» Directions: Of the lines below, report only those that contain "DIREITO".

» Data listing:
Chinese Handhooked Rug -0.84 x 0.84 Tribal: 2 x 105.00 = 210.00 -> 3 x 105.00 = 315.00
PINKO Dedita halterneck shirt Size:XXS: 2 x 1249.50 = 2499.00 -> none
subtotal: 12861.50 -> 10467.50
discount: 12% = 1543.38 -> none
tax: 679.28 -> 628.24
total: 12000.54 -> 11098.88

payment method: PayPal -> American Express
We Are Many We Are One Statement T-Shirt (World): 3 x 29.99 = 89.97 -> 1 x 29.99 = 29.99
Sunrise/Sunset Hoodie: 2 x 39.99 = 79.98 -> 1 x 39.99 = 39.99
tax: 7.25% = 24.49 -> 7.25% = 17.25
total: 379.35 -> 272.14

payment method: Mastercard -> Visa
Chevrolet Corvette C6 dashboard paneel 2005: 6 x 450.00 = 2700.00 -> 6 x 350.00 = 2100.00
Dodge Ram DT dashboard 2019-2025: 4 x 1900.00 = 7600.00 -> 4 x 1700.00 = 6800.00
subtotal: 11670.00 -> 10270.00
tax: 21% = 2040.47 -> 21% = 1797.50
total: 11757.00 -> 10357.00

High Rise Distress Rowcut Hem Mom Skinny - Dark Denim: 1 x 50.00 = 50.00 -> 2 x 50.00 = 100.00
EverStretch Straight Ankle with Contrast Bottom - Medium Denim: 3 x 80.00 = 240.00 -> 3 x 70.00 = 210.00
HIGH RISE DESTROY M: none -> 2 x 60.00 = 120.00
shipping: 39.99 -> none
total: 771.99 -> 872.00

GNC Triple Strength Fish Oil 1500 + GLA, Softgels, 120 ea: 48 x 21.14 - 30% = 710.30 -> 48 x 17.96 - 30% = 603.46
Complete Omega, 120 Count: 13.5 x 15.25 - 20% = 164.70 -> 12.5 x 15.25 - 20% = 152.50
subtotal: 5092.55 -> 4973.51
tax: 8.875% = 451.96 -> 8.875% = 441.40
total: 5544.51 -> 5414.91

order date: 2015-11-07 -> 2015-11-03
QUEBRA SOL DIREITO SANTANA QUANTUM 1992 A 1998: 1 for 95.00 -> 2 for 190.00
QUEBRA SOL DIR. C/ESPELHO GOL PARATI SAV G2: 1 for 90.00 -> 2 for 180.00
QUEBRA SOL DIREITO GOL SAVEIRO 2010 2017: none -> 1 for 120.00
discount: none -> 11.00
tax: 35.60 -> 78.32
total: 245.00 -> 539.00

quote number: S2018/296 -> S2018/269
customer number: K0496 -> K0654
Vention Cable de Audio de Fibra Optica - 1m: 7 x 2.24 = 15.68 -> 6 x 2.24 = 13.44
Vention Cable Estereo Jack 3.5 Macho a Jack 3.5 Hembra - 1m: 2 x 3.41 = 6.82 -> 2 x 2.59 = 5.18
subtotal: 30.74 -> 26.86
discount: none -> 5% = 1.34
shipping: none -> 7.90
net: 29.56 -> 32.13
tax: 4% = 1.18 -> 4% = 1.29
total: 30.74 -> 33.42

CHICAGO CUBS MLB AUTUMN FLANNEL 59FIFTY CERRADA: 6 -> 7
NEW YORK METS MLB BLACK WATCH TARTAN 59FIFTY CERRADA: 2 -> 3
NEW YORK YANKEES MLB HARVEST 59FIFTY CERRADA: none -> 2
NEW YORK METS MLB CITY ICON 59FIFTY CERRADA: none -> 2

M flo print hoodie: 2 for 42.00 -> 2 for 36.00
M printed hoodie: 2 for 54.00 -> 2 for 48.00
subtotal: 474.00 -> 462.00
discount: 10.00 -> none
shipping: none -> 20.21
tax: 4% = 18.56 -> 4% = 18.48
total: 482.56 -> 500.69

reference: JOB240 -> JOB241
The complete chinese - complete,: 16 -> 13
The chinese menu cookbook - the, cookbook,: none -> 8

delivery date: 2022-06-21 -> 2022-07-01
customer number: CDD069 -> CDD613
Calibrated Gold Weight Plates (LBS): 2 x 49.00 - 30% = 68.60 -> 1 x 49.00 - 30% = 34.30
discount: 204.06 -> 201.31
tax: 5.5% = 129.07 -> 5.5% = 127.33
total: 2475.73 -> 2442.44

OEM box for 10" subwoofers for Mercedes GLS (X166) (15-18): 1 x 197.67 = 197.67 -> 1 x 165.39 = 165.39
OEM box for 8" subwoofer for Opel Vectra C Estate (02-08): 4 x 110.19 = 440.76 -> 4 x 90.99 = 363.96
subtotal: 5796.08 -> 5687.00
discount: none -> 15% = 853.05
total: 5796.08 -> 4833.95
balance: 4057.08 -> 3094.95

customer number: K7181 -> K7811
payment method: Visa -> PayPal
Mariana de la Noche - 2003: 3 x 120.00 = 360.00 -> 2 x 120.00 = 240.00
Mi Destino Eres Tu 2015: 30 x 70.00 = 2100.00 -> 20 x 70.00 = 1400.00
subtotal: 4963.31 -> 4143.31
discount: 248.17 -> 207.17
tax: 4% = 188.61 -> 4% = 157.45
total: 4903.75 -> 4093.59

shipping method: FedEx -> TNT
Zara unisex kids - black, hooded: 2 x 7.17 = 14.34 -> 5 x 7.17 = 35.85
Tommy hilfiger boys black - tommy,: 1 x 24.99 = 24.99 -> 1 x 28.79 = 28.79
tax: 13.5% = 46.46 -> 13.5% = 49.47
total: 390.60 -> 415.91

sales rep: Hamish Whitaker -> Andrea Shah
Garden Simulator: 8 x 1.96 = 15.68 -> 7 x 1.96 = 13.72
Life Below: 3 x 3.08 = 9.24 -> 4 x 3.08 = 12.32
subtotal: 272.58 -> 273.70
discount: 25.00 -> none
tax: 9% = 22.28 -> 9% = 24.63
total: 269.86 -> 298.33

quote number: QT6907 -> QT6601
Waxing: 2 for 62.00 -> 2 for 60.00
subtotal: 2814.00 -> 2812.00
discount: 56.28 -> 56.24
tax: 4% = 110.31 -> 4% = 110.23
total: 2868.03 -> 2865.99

» Result of the task:
QUEBRA SOL DIREITO SANTANA QUANTUM 1992 A 1998: 1 for 95.00 -> 2 for 190.00
QUEBRA SOL DIREITO GOL SAVEIRO 2010 2017: none -> 1 for 120.00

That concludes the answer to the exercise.